A new study published in the journal Annals of Family Medicine provides a logistical reality check into the future of American healthcare, which by all honest assessments is on a downward spiral both in terms of quality and availability. In order to simply keep up with the existing pace of things, the U.S. will need at least 52,000 additional family doctors by the year 2025 in order to care for everyone, according to the data. And a good half-or-so of this amount will result from the implementation of the Affordable Care Act, based on the figures.
"The health care consumer that values the relationship with a personal physician, particularly in areas already struggling with access to primary care physicians, should be aware of potential access challenges that they may face in the future if the production of primary care physicians does not increase," said Dr. Andrew Bazemore, Director of the Robert Graham Center for Policy Studies in Primary Care and co-author of the study, about the findings.
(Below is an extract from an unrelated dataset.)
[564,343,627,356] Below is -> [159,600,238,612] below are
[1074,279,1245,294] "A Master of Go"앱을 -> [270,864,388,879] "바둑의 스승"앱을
Very few graduating medical students are choosing to be primary care doctors these days
The situation is already a pretty big mess apart from Obamacare, as graduating new doctors have already been shying away from becoming primary physicians for years. Whether it is a deliberate decision to avoid having to deal with Medicare and Medicaid, or a desire to simply make more money -- primary care physicians are not as highly paid as sub-specialists -- many doctors are choosing other career paths. And the eventual consequence of this trend, if it continues at current rates, is that patients will have to wait in long queues just to see a personal doctor, if they can even find one in the first place.
"Looking at shear reality, we can't turn on a spigot and drop out new doctors. Expect long waits if we cannot figure out how to resolve it," added Dr. Randy Wexler of The John Glenn Institute of Public Service and Policy, who has some very serious concerns about the future of general medicine in America. "The only place left to go for primary care will be the emergency room."
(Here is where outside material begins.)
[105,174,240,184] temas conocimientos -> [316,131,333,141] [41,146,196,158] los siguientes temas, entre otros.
"[Patients] won't be able to see a primary care physician hardly. Primary care will be past saturated with wait times longer and will not accept any new patients. There will be an increase in hospitalizations and increase in death rates for basic preventable things like hypertension that was not managed adequately."
To make matters worse, nearly one-third of all existing primary care physicians are expected to retire within the next 10 years, which means the situation will be even more dire. Unless more medical students decide to go into primary care -- and why would they, particularly in light of the fact that Obamacare will greatly lower the bar in terms of physician pay and workload? -- the American medical system as we know it is headed for an eventual collapse.